From October-December 2010 I had a lot of personal things going on in my life and I pretty much gave up on myself and gave up on weight watchers.  My weight loss journey no longer played an important role.  Which leads me to today...I am a hot mess!  I am less than 10 lbs away from being back to my heaviest weight.  How did I let this happen?  Don't answer that because I know full well how this happened.

But, it is not important how I got here, it's what am I going to do now that I've arrived.  And what I'm going to do is this:

Set new goals...
  1. I have a bathing suit I bought on my honeymoon that I fully intend on wearing this summer
  2. I will journal my meals and track points
  3. I will "get physical"...even if it's just using my wii workouts until the weather gets nicer
  4. I will take healthy snacks/lunches to work and not rely on the vending machine to fulfill my needs
  5. I will plan our dinners so there is no need for a fast food run
This is all I have for now, but it is a start.  It is the beginning to my weight loss journey (Part 2).  Any tips and/or advice?

3 comments:

Anonymous said...

I have also gained recently and am so frustrated. I think sometimes life happens and we suddenly find ourselves not having the time or energy to care. I just joined WW at home plan and lost 8lbs in 4 weeks. I quit for two weeks and have gained 4lbs. I have no idea why I quit but I did.My best friend also has gained back recently and is right where she started 35lbs ago. I refuse to let that be me but it is so easy to do. So you aren't the only one jumping back on the weight loss bandwagon. I truly think all women need to put themselves and their bodies first in what we eat and find time to exercise but I'm the first one to neglect it. Good luck and I look forward to hopefully having some good results and you having some too.

Non Sequitur Chica said...

I gained most of my weight back aftermy honeymoon which was soooo frustrating. Like you, I had to take a take a step back, look at myself, and figure out how to change my body once again. It's a bit slower now that I don't have a wedding pushing me, but it is working. Drink a lot of water and get your butt to the gym!!
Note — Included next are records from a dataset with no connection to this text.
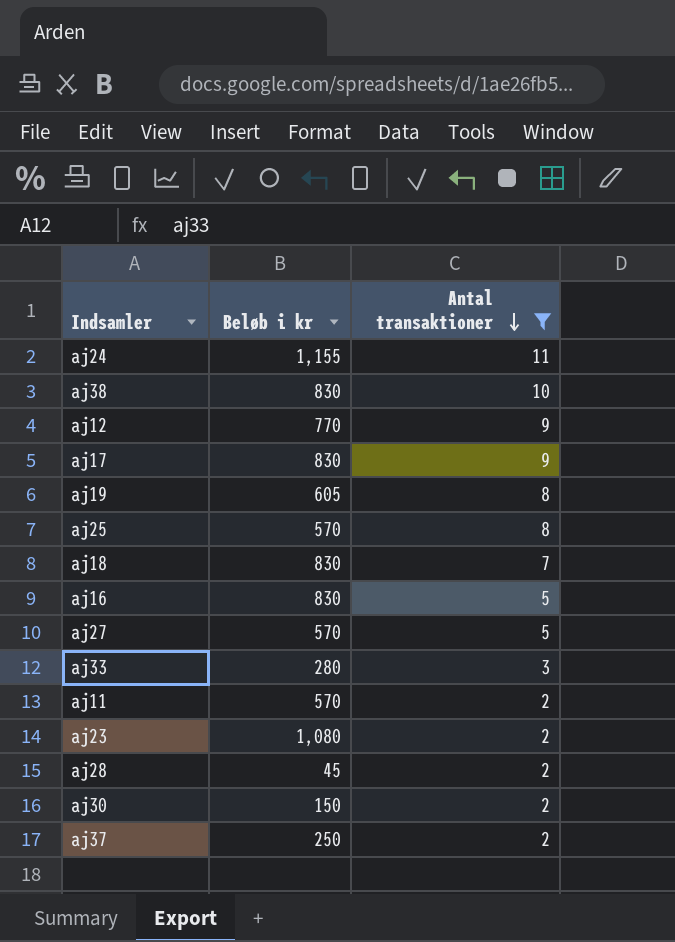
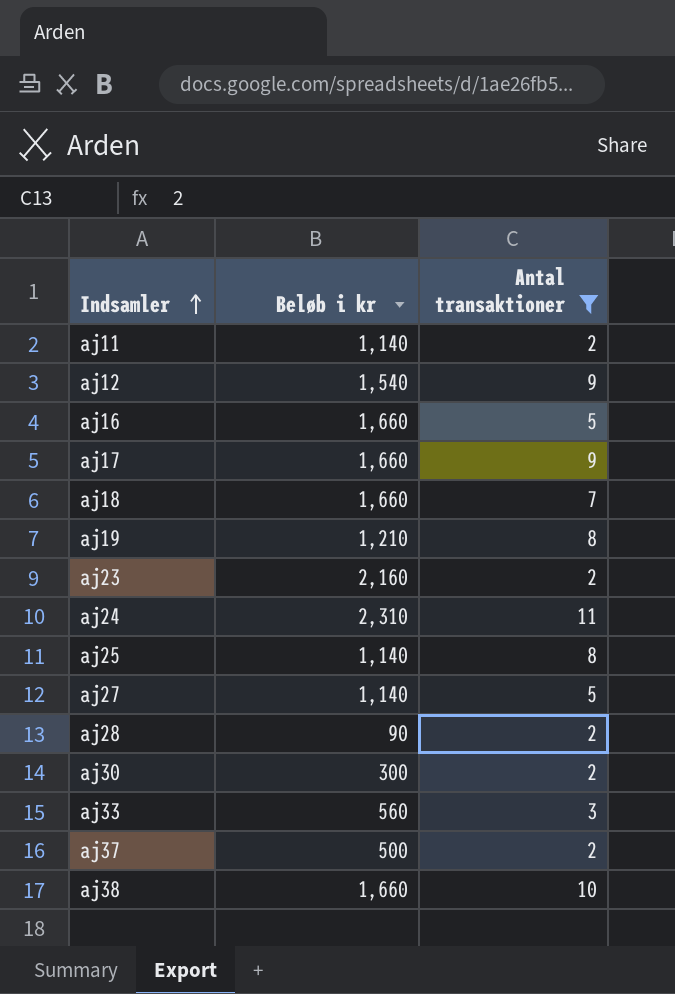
row order: Antal transaktioner descending -> Indsamler ascending
aj11 | Beløb i kr: 570 -> 1,140
aj12 | Beløb i kr: 770 -> 1,540
aj16 | Beløb i kr: 830 -> 1,660
aj17 | Beløb i kr: 830 -> 1,660
aj18 | Beløb i kr: 830 -> 1,660
aj19 | Beløb i kr: 605 -> 1,210
aj23 | Beløb i kr: 1,080 -> 2,160
aj24 | Beløb i kr: 1,155 -> 2,310
aj25 | Beløb i kr: 570 -> 1,140
aj27 | Beløb i kr: 570 -> 1,140
aj28 | Beløb i kr: 45 -> 90
aj30 | Beløb i kr: 150 -> 300
aj33 | Beløb i kr: 280 -> 560
aj37 | Beløb i kr: 250 -> 500
aj38 | Beløb i kr: 830 -> 1,660

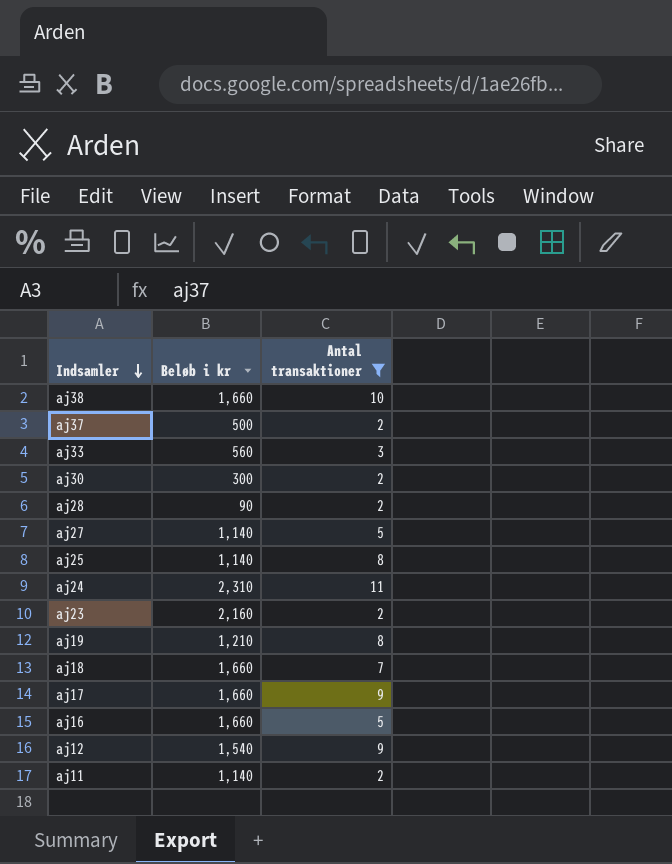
row order: Indsamler ascending -> Indsamler descending

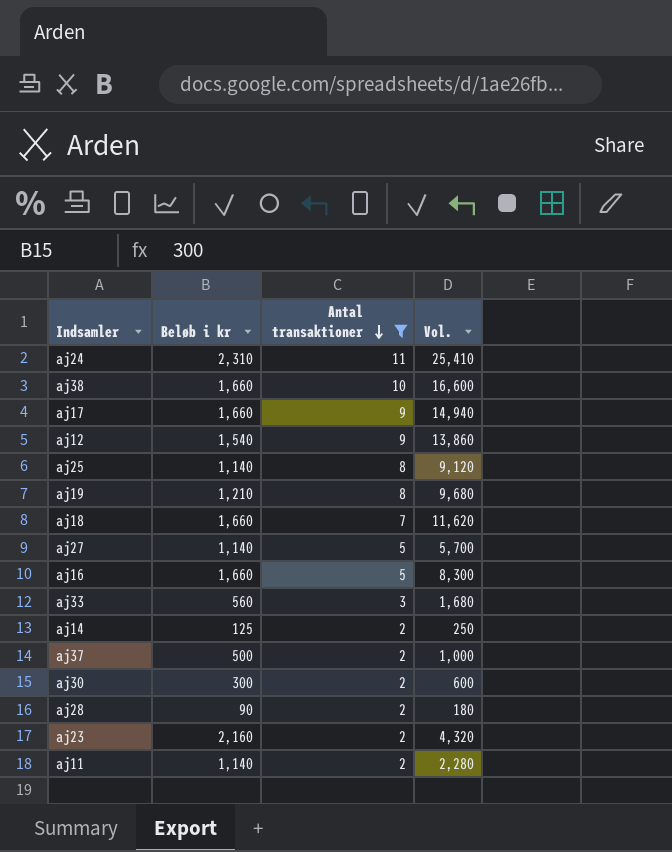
row order: Indsamler descending -> Antal transaktioner descending
column Vol. | formula: none -> [Beløb i kr] * [Antal transaktioner]
row aj14: none -> 125 | 2 | 250

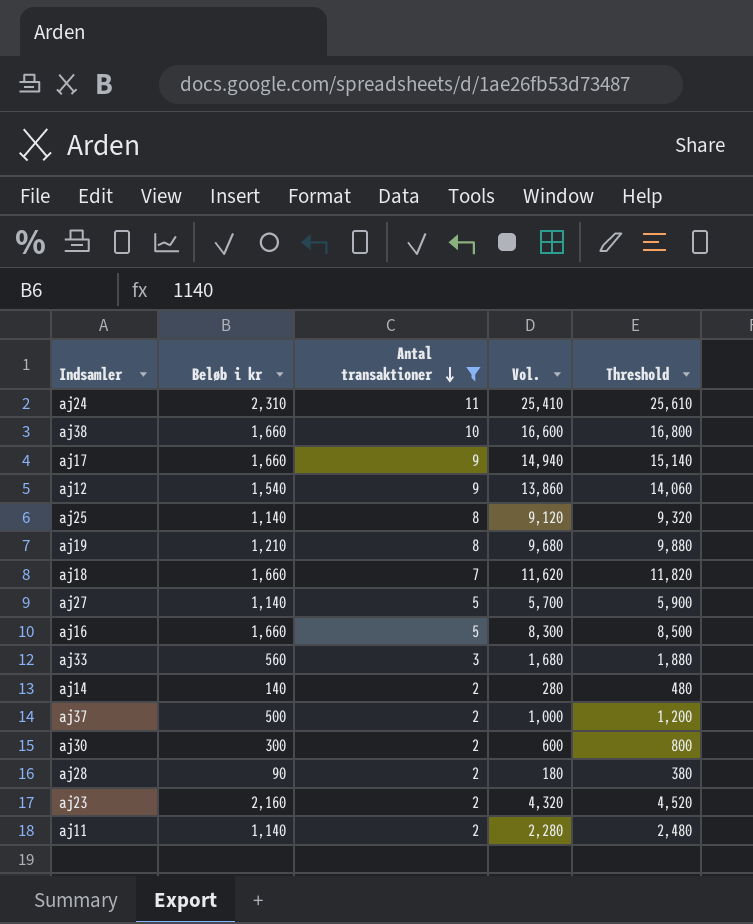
column Threshold | formula: none -> [Vol.] + 200
aj14 | Beløb i kr: 125 -> 140
aj14 | Vol.: 250 -> 280

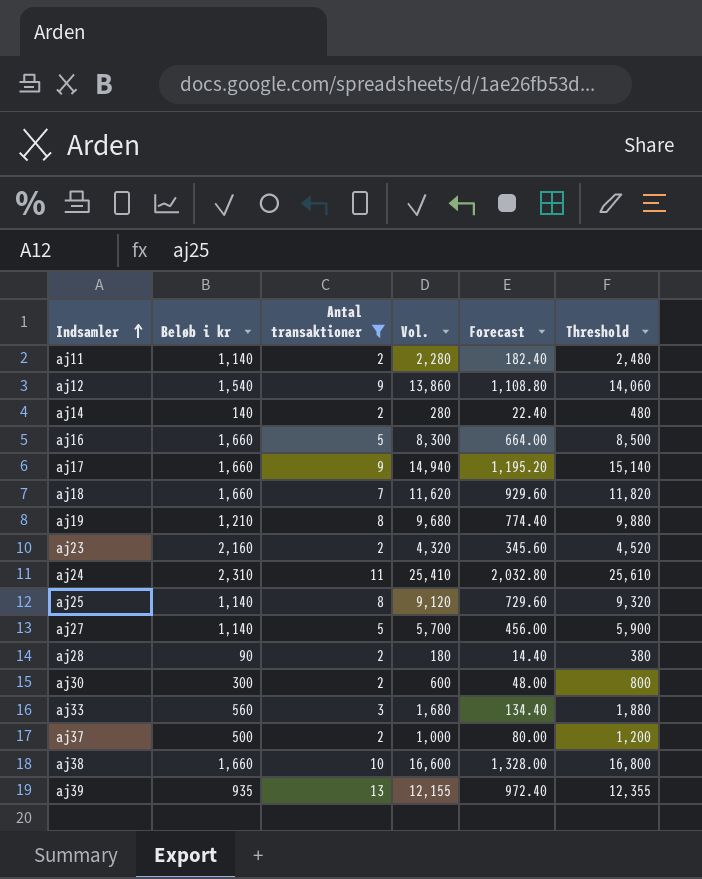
row order: Antal transaktioner descending -> Indsamler ascending
column Forecast | formula: none -> [Vol.] * 0.08
row aj39: none -> 935 | 13 | 12,155 | 972.40 | 12,355

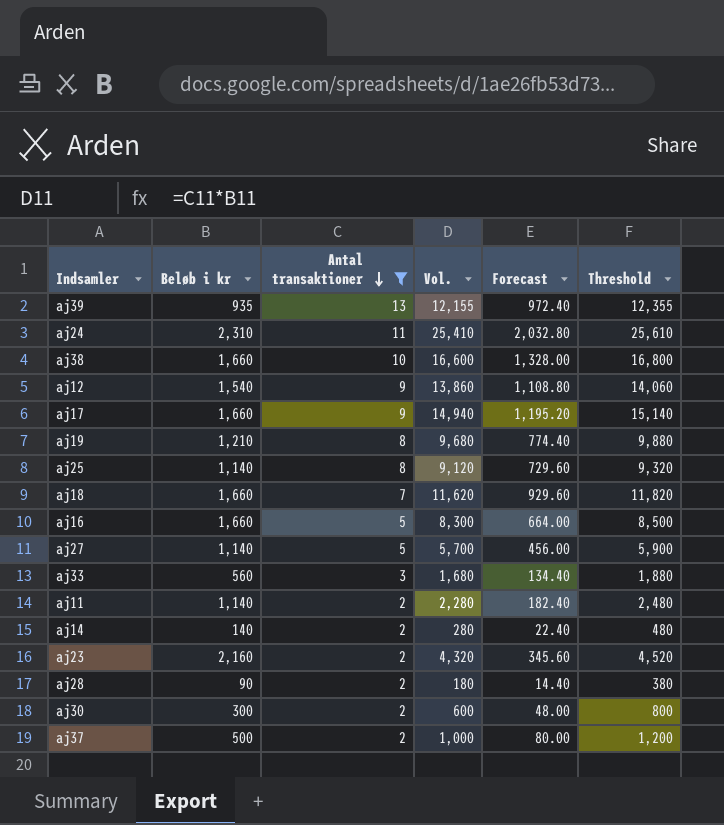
row order: Indsamler ascending -> Antal transaktioner descending

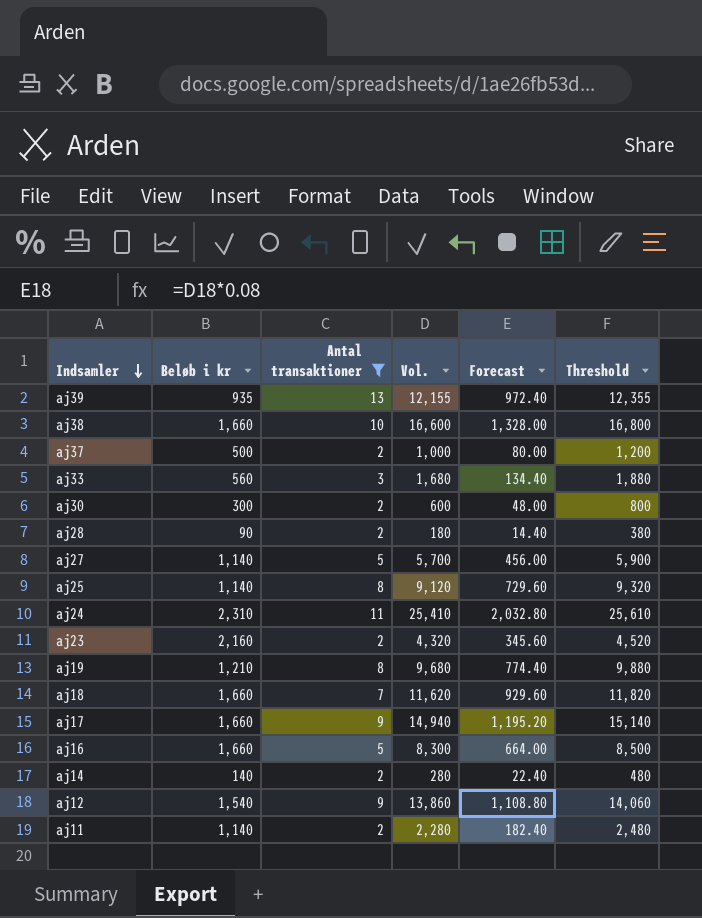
row order: Antal transaktioner descending -> Indsamler descending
Kim @ Kim and Mikey said...

Amy, I know that you feel frustrated with yourself. However, you have to let those feelings go, realizing that what is done is done. The bad choices, the limited activity, those are in the past. Now, you must focus on the present - the exact moment you are leaving in. Make it your goal to make a healthy choice, then another, and then another. And remember, we are here to encourage you if you need it!